Input material
******************************

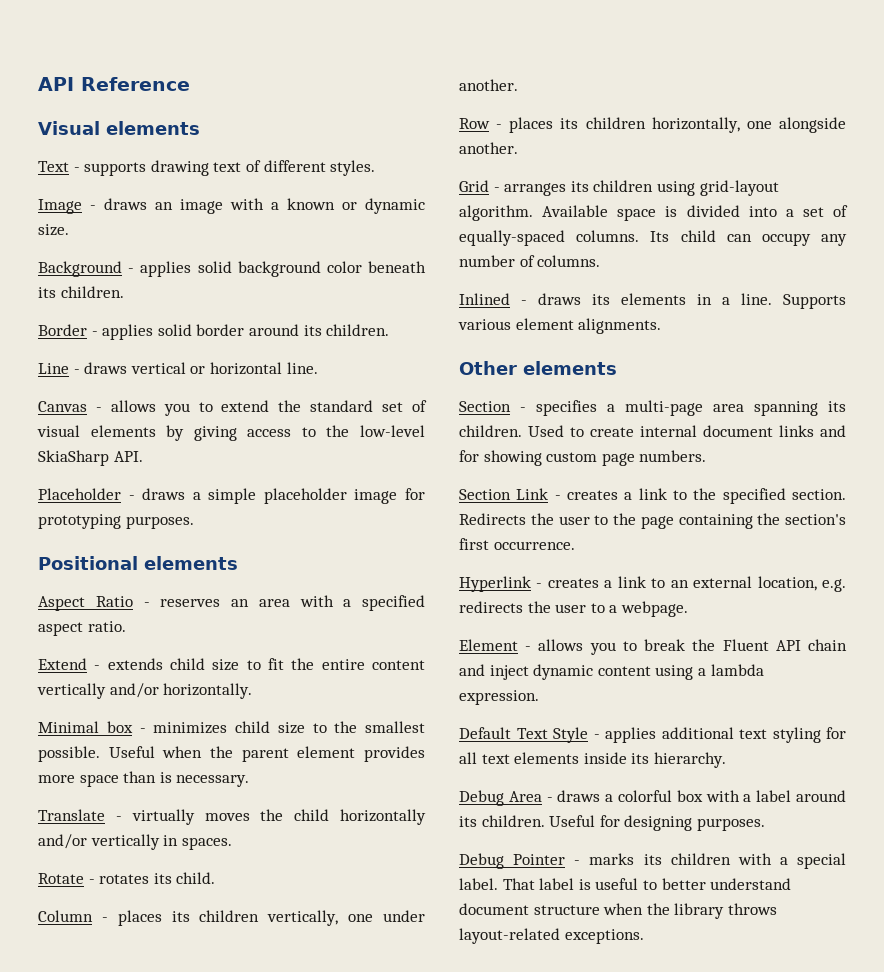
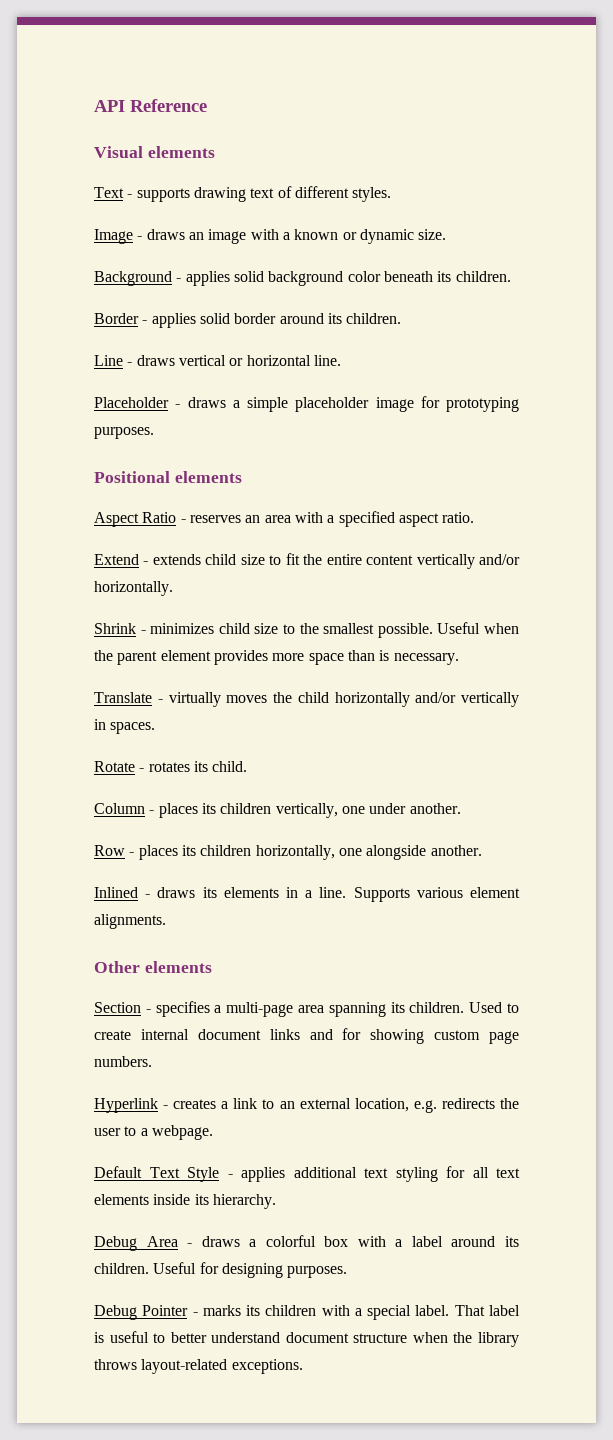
- Canvas - allows you to extend the standard set of visual elements by giving access to the low-level SkiaSharp API.
- Minimal box - minimizes child size to the smallest possible.
+ Shrink - minimizes child size to the smallest possible.
- Grid - arranges its children using grid-layout algorithm. Available space is divided into a set of equally-spaced columns. Its child can occupy any number of columns.
- Section Link - creates a link to the specified section. Redirects the user to the page containing the section's first occurrence.
- Element - allows you to break the Fluent API chain and inject dynamic content using a lambda expression.

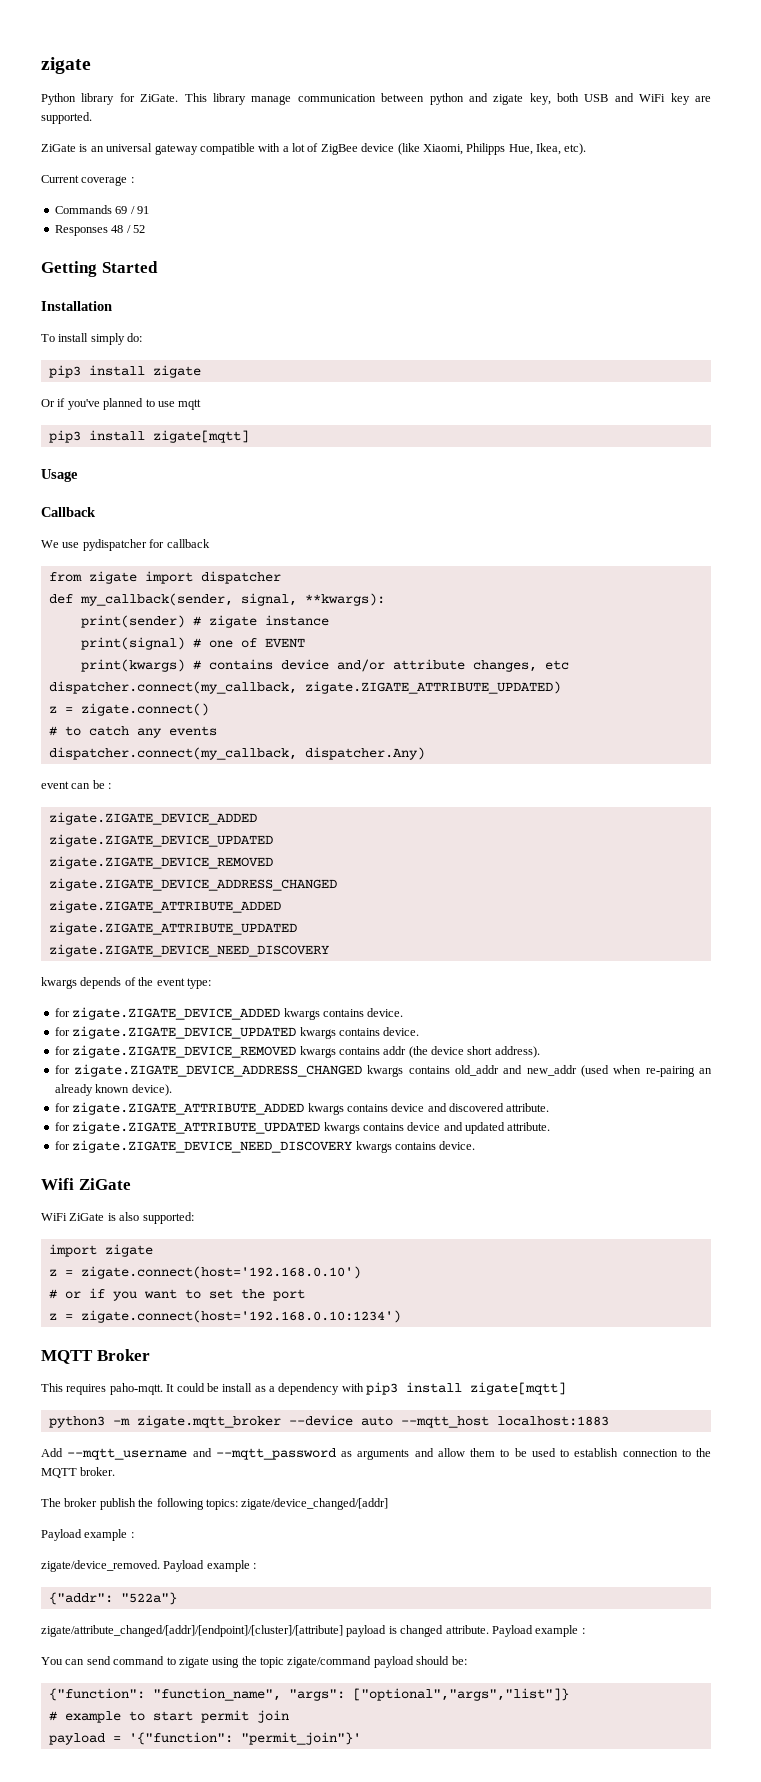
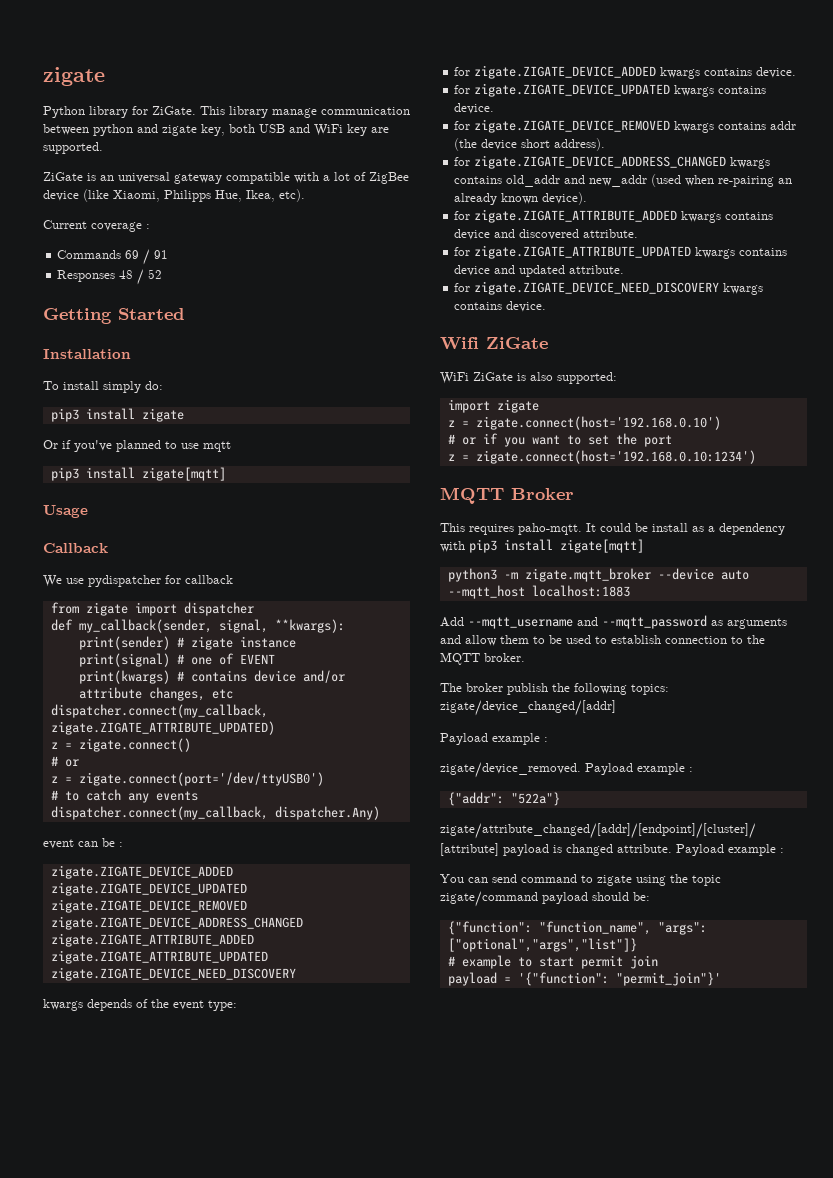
  z = zigate.connect()
+ # or
+ z = zigate.connect(port='/dev/ttyUSB0')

******************************

Assigned task
Pictures stay out; everything else in the entries is copied exactly.

Solution for this task
- Canvas - allows you to extend the standard set of visual elements by giving access to the low-level SkiaSharp API.
- Minimal box - minimizes child size to the smallest possible.
+ Shrink - minimizes child size to the smallest possible.
- Grid - arranges its children using grid-layout algorithm. Available space is divided into a set of equally-spaced columns. Its child can occupy any number of columns.
- Section Link - creates a link to the specified section. Redirects the user to the page containing the section's first occurrence.
- Element - allows you to break the Fluent API chain and inject dynamic content using a lambda expression.

  z = zigate.connect()
+ # or
+ z = zigate.connect(port='/dev/ttyUSB0')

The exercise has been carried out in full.